== Segment start ==

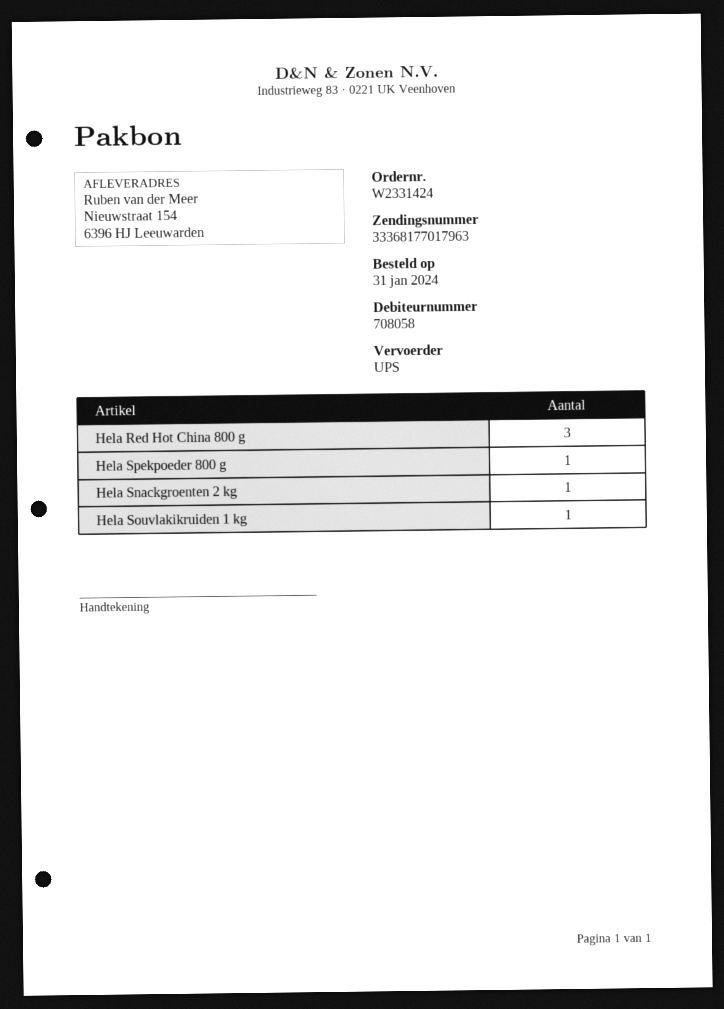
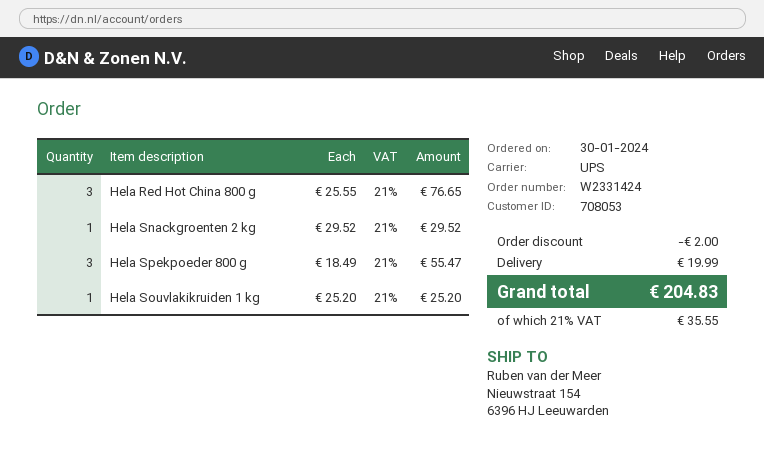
order date: 2024-01-31 -> 2024-01-30
customer number: 708058 -> 708053
Hela Spekpoeder 800 g: 1 -> 3

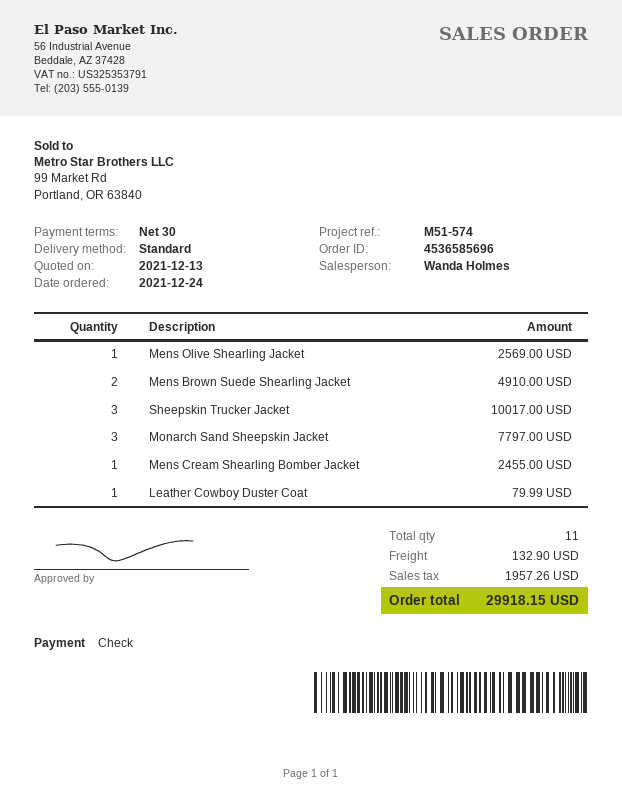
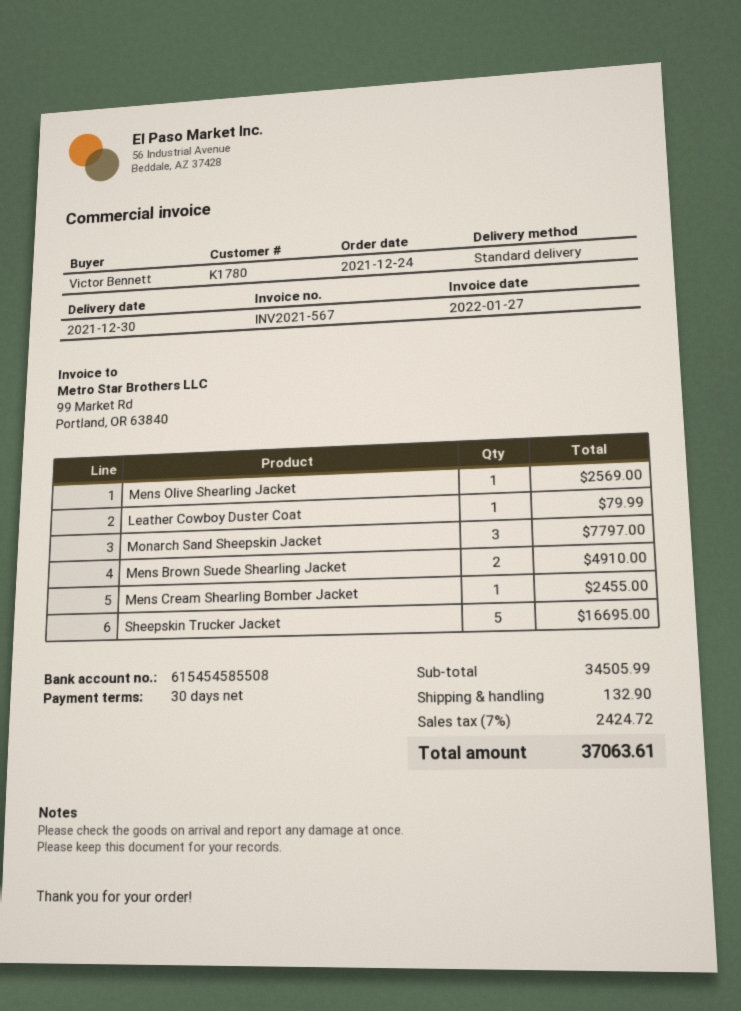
Sheepskin Trucker Jacket: 3 for 10017.00 -> 5 for 16695.00
tax: 1957.26 -> 2424.72
total: 29918.15 -> 37063.61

== Segment end ==

From the line that contains "Sheepskin Trucker Jacket: 3" to the last line of the material above, repeat every line exactly, keeping both the first and the last.

Sheepskin Trucker Jacket: 3 for 10017.00 -> 5 for 16695.00
tax: 1957.26 -> 2424.72
total: 29918.15 -> 37063.61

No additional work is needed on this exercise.